AIM OF THE EXERCISE
Across these entries, count the lines holding the string "Figure"; the number is the whole answer.

#### INPUT ####

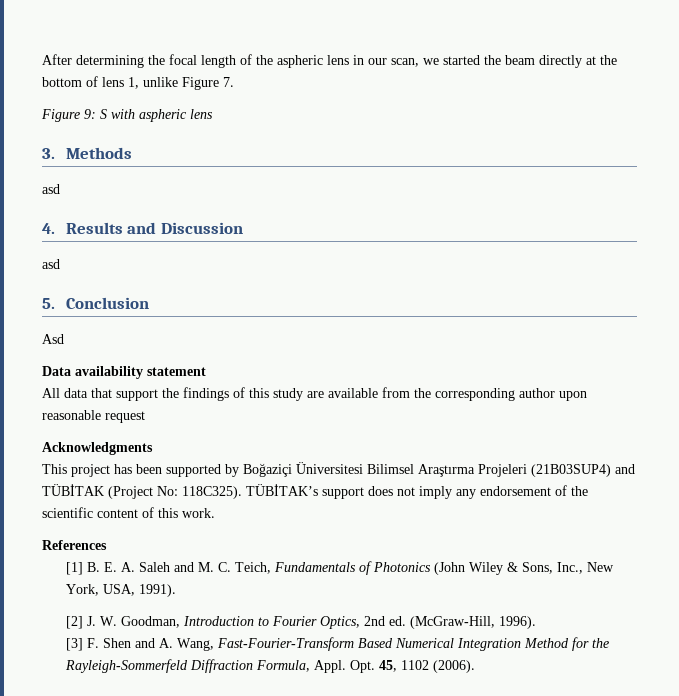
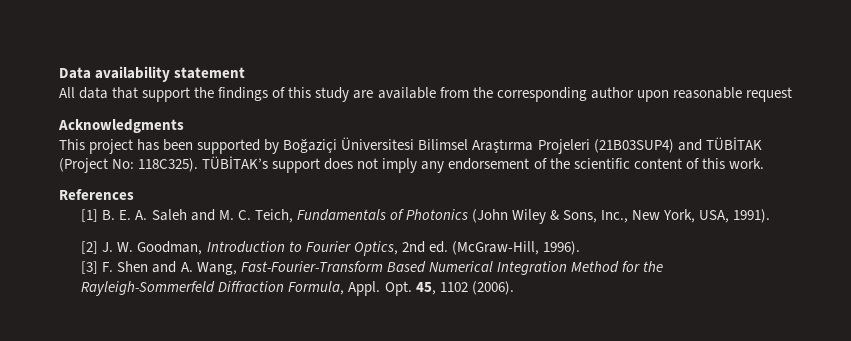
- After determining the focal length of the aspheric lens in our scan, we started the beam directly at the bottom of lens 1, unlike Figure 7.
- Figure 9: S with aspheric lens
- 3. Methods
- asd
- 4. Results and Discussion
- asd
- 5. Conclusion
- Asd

####
#### INPUT ####

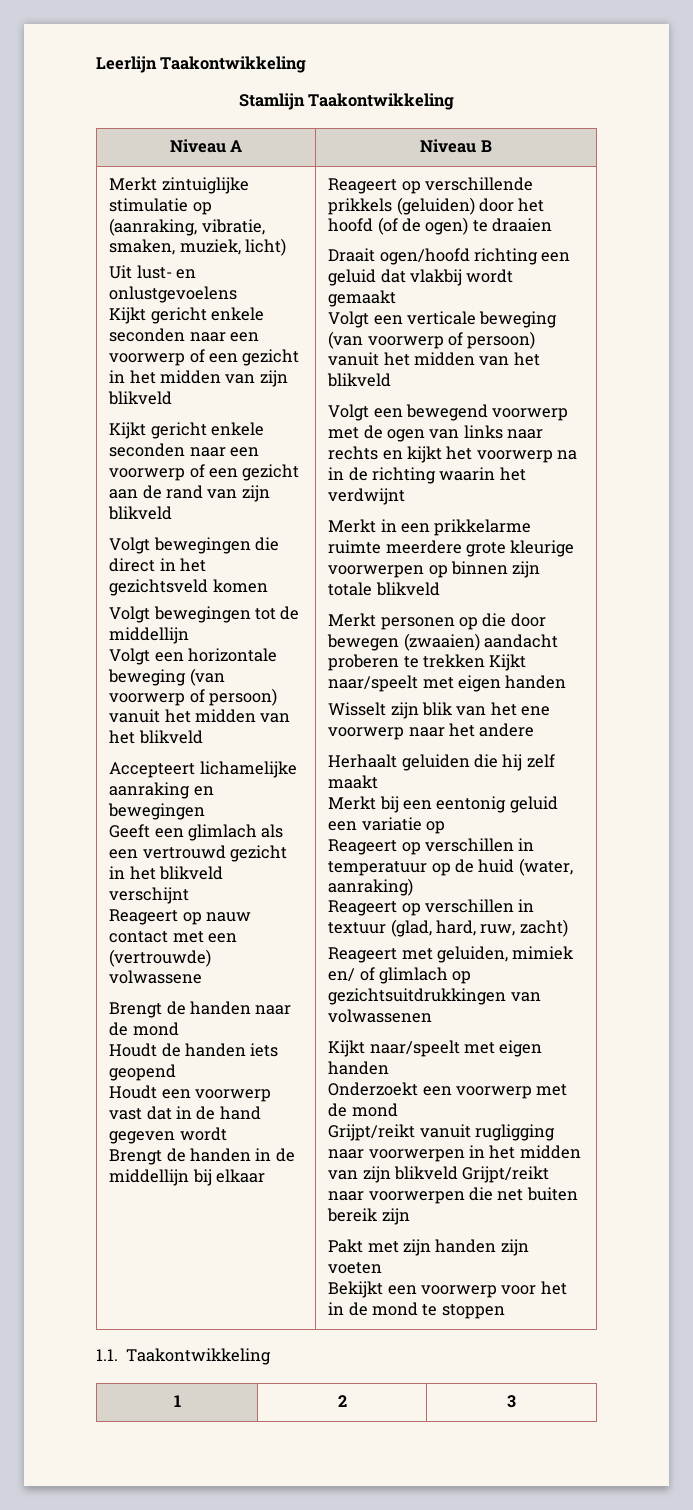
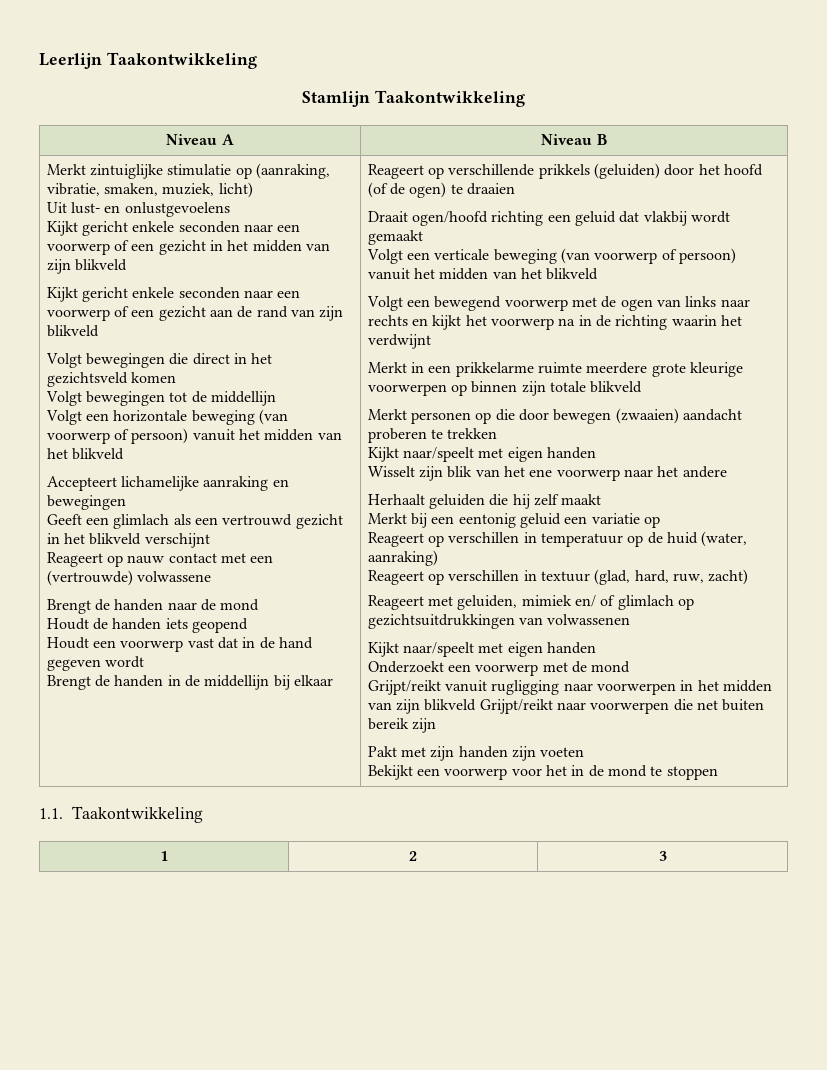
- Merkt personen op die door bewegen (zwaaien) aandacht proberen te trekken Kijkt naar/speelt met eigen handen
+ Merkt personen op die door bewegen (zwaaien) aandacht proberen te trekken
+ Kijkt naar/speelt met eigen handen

####

YOUR RESPONSE
2